In general, query evaluation is lazy: most operators pipe their output rows to their parent operators as soon as they are produced. This means that a child operator may not be fully exhausted before the parent operator starts consuming the input rows produced by the child.

However, some operators, such as those used for aggregation and sorting, need to aggregate all their rows before they can produce output. Such operators need to complete execution in its entirety before any rows are sent to their parents as input. These operators are called eager operators, and are denoted as such in Execution plan operators at a glance. Eagerness can cause high memory usage and may therefore be the cause of query performance issues.

Statistics

Each operator is annotated with statistics.

Rows

The number of rows that the operator produced. This is only available if the query was profiled.

EstimatedRows

This is the estimated number of rows that is expected to be produced by the operator. The estimate is an approximate number based on the available statistical information. The compiler uses this estimate to choose a suitable execution plan.

DbHits

Each operator will ask the Neo4j storage engine to do work such as retrieving or updating data. A database hit is an abstract unit of this storage engine work. The actions triggering a database hit are listed in Database hits (DbHits).

Page Cache Hits, Page Cache Misses, Page Cache Hit Ratio

These metrics are only shown for some queries when using Neo4j Enterprise Edition. The page cache is used to cache data and avoid accessing disk, so having a high number of hits and a low number of misses will typically make the query run faster.

Time

Time is only shown for some operators when using the pipelined runtime. The number shown is the time in milliseconds it took to execute the given operator.

To produce an efficient plan for a query, the Cypher® query planner requires information about the Neo4j database. This information includes which indexes and constraints are available, as well as various statistics maintained by the database. The Cypher query planner uses this information to determine which access patterns will produce the best execution plan.

The statistical information maintained by Neo4j is:

  1. The number of nodes having a certain label.

  2. The number of relationships by type.

  3. Selectivity per index.

  4. The number of relationships by type, ending with or starting from a node with a specific label.

Information about how the statistics are kept up to date, as well as configuration options for managing query replanning and caching, can be found in the Operations Manual → Statistics and execution plans.

Query tuning describes how to tune Cypher queries.
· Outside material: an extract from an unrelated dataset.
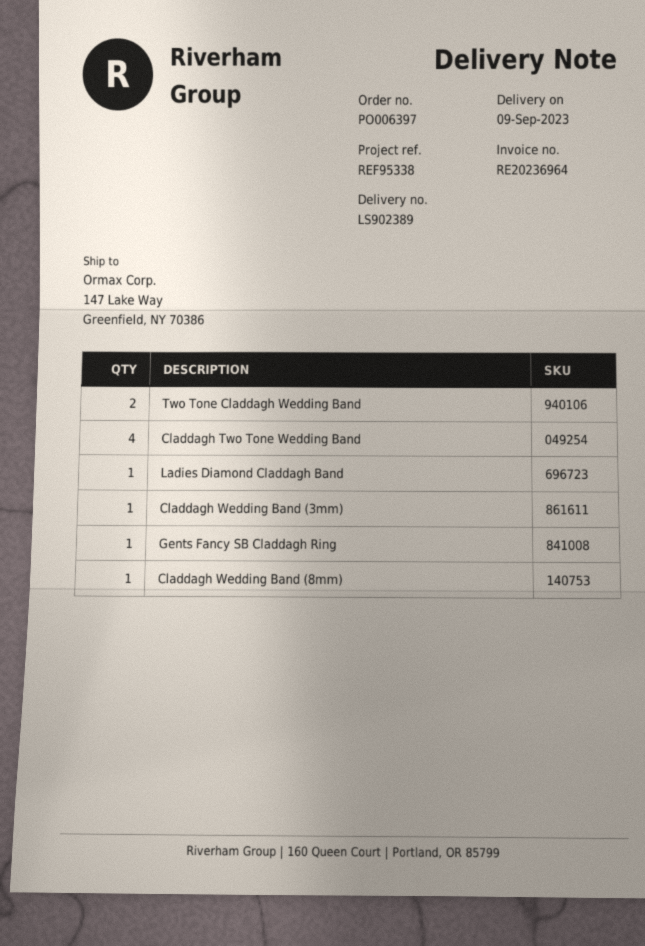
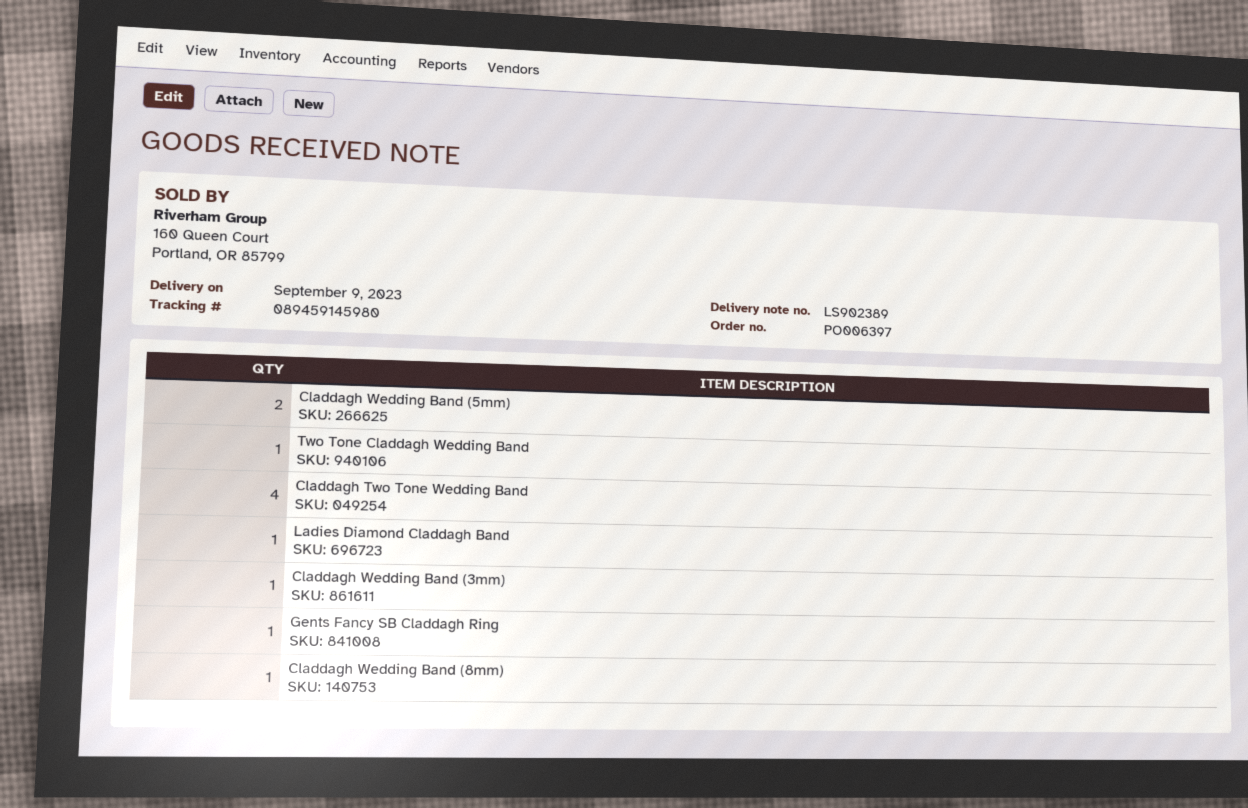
Two Tone Claddagh Wedding Band: 2 -> 1
Claddagh Wedding Band (5mm): none -> 2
In particular, see Query tuning for how to view the execution plan for a query and Planner hints and the USING keyword for how to use hints to influence the decisions of the planner when building an execution plan for a query.

For a deeper understanding of how each operator works, refer to Execution plan operators at a glance and the linked sections per operator. Please remember that the statistics of the particular database where the queries run will decide the plan used. There is no guarantee that a specific query will always be solved with the same plan.

Execution plan operators at a glance

This table comprises all the execution plan operators ordered lexicographically.

  • Leaf operators, in most cases, locate the starting nodes and relationships required in order to execute the query.

  • Updating operators are used in queries that update the graph.

  • Eager operators accumulate all their rows before piping them to the next operator.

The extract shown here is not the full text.